▶ _Records from a collection_:

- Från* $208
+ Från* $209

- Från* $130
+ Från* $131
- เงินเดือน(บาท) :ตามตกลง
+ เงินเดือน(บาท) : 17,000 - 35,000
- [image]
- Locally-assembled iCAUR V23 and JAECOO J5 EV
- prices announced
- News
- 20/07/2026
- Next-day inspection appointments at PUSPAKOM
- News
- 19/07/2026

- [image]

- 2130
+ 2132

▶ _Goal of the exercise_:
With the line containing "- Locally-assembled iCAUR" as the start and the last line of the entries as the end, print that whole span exactly.

▶ _Answer to this problem_:
- Locally-assembled iCAUR V23 and JAECOO J5 EV
- prices announced
- News
- 20/07/2026
- Next-day inspection appointments at PUSPAKOM
- News
- 19/07/2026

- [image]

- 2130
+ 2132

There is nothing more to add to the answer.